AI answers with the same confidence whether it is right or making things up. Trusting it without checking, on the job site, costs you dearly.
This is the most important lesson of all. AI is a powerful tool, but it has a dangerous flaw: when it does not know, it does not say "I don't know". It makes up an answer and writes it with the same confidence it has when it is right. In the AI world this has a name: hallucination.
AI gets things wrong with confidence. It never warns you when it made something up. That is why checking is on you, always.
The best models have improved a lot on general questions, but on technical topics the error rate is still high. In legal queries, studies point to fabrication rates ranging from 6% to more than 50% depending on the tool. In document summaries, the newer reasoning models exceed 10% hallucination. And one figure that is alarming: nearly half of corporate AI users have already made at least one business decision based on information the AI made up.

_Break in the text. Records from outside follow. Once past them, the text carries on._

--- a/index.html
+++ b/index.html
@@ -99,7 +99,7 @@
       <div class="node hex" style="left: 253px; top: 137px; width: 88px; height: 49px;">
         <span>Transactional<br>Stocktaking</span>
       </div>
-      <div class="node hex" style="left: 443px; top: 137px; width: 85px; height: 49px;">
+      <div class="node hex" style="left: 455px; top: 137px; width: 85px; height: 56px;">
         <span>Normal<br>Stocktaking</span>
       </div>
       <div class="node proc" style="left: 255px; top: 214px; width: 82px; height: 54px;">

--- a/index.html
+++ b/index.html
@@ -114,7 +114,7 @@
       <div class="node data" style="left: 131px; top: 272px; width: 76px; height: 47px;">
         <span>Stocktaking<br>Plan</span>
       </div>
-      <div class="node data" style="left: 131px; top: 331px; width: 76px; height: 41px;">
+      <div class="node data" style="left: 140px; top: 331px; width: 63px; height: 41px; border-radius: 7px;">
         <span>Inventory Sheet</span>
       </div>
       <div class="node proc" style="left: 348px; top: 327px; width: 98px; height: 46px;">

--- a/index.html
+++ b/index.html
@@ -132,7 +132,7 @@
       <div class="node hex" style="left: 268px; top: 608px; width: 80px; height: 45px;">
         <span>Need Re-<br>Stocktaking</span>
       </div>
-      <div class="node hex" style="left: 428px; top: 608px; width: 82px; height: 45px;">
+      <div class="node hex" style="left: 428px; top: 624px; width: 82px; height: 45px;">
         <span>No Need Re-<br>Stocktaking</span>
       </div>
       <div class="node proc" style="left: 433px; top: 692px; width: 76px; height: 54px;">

| Cutoff date | Every model was trained up to a certain date and does not know what came after. If you ask about a rule that changed recently, it may answer with the old version without warning you. |
| Bias | AI tends to repeat what was common before its training. That is not always the most correct or the most up to date. |
Never use a number, a contract clause or a code requirement that came from AI without human checking. For code and standards, confirm with the local jurisdiction or with the specialized tool. For contracts and taxes, confirm with a lawyer and an accountant. AI speeds up the draft; it does not take on the responsibility, you do.
Using AI well is not about believing it. It is about using it like a fast, helpful intern who produces a lot, but whose work you always review before you sign off.